[Revision tracking records]

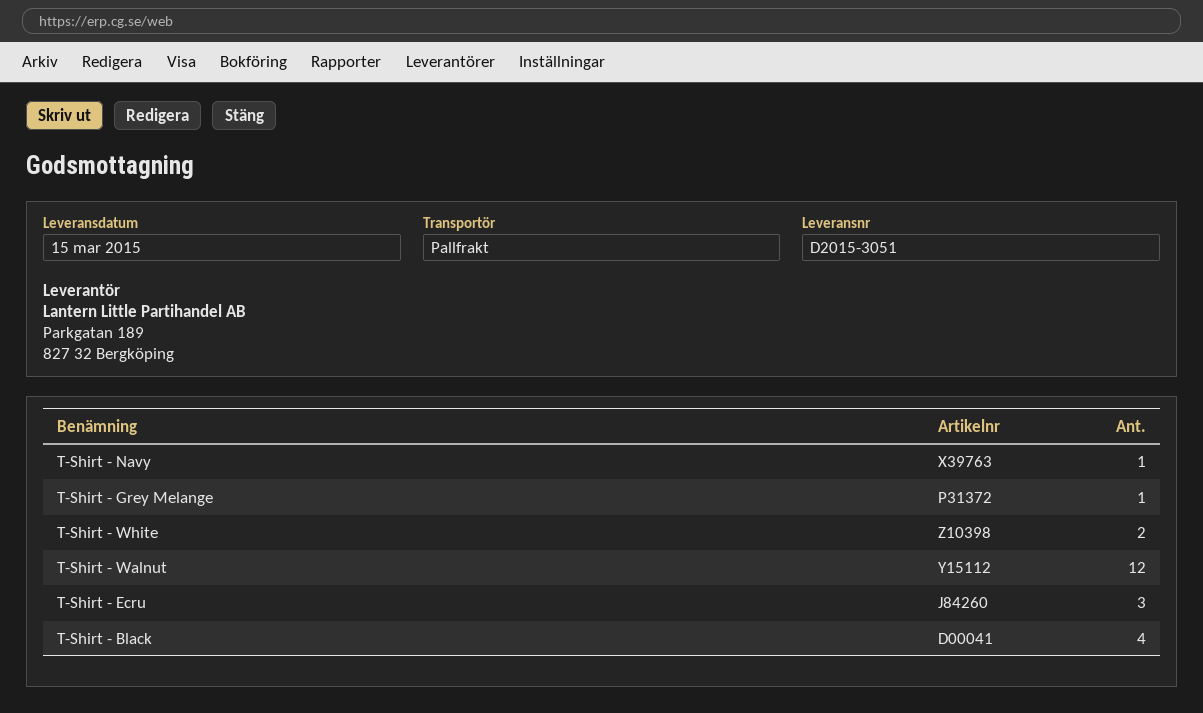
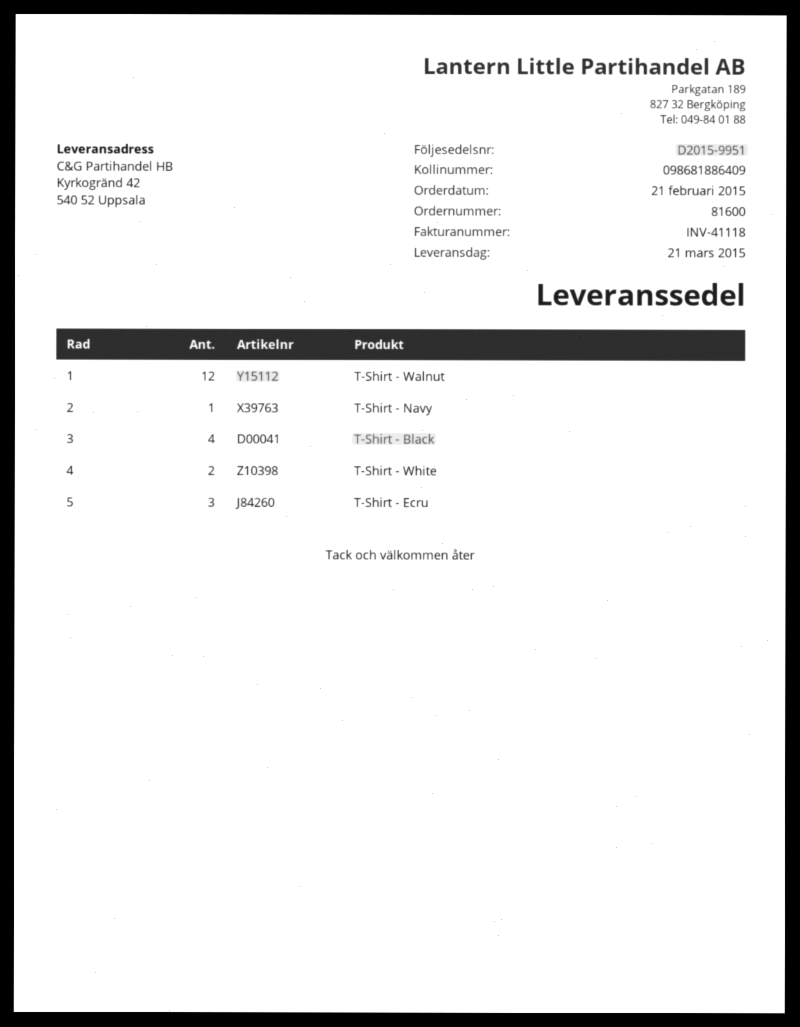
delivery note number: D2015-3051 -> D2015-9951
delivery date: 2015-03-15 -> 2015-03-21
T-Shirt - Grey Melange: 1 -> none

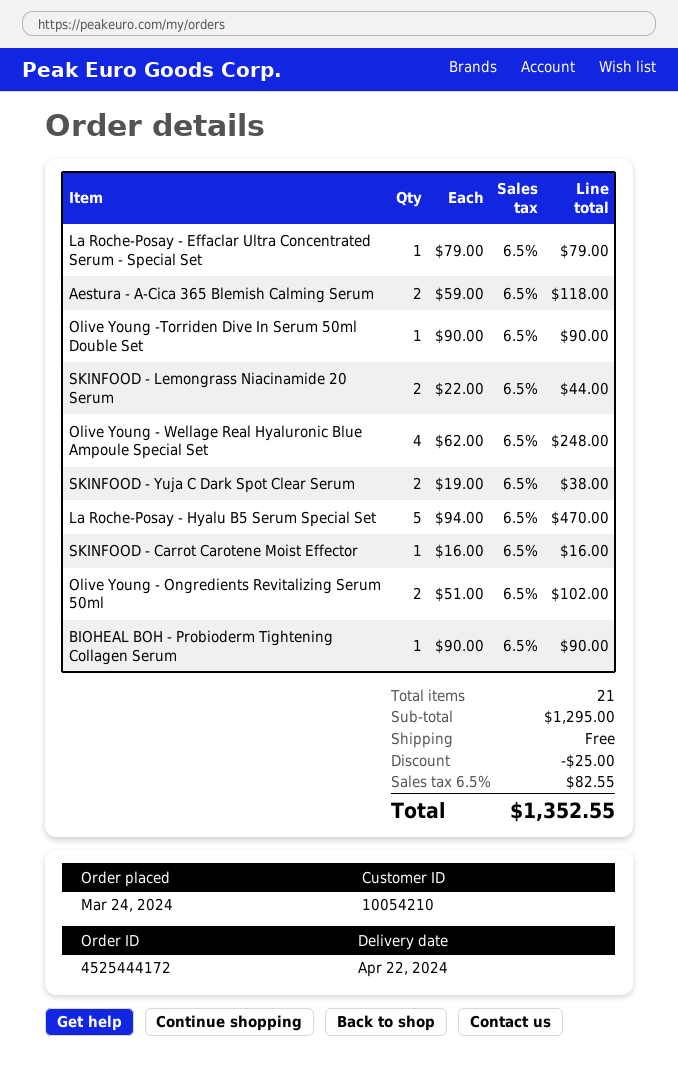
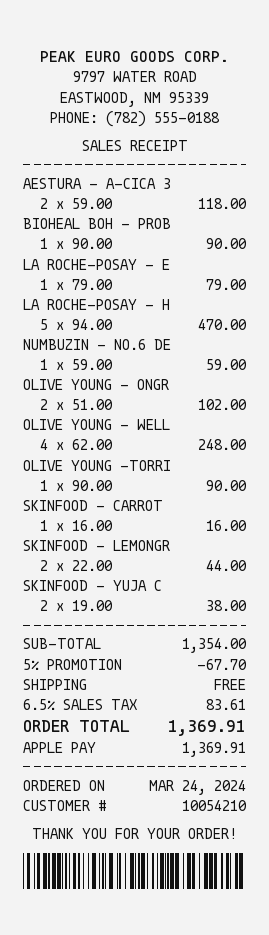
NUMBUZIN - NO.6 DE: none -> 1 x 59.00 = 59.00
subtotal: 1295.00 -> 1354.00
discount: 25.00 -> 67.70
tax: 6.5% = 82.55 -> 6.5% = 83.61
total: 1352.55 -> 1369.91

◆ **WORK REQUIRED**
Report every line of the entries that carries the word "delivery".

◆ **RESPONSE AREA**
delivery note number: D2015-3051 -> D2015-9951
delivery date: 2015-03-15 -> 2015-03-21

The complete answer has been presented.